Supplied records:
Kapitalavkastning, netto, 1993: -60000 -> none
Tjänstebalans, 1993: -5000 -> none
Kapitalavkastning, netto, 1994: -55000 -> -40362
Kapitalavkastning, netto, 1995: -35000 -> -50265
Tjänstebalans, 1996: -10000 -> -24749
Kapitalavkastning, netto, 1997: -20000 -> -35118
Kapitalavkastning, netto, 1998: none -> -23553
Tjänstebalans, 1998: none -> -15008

Exercise goal:
Find the lines of the listing above that hold "netto". Please copy them.

Exercise output:
Kapitalavkastning, netto, 1993: -60000 -> none
Kapitalavkastning, netto, 1994: -55000 -> -40362
Kapitalavkastning, netto, 1995: -35000 -> -50265
Kapitalavkastning, netto, 1997: -20000 -> -35118
Kapitalavkastning, netto, 1998: none -> -23553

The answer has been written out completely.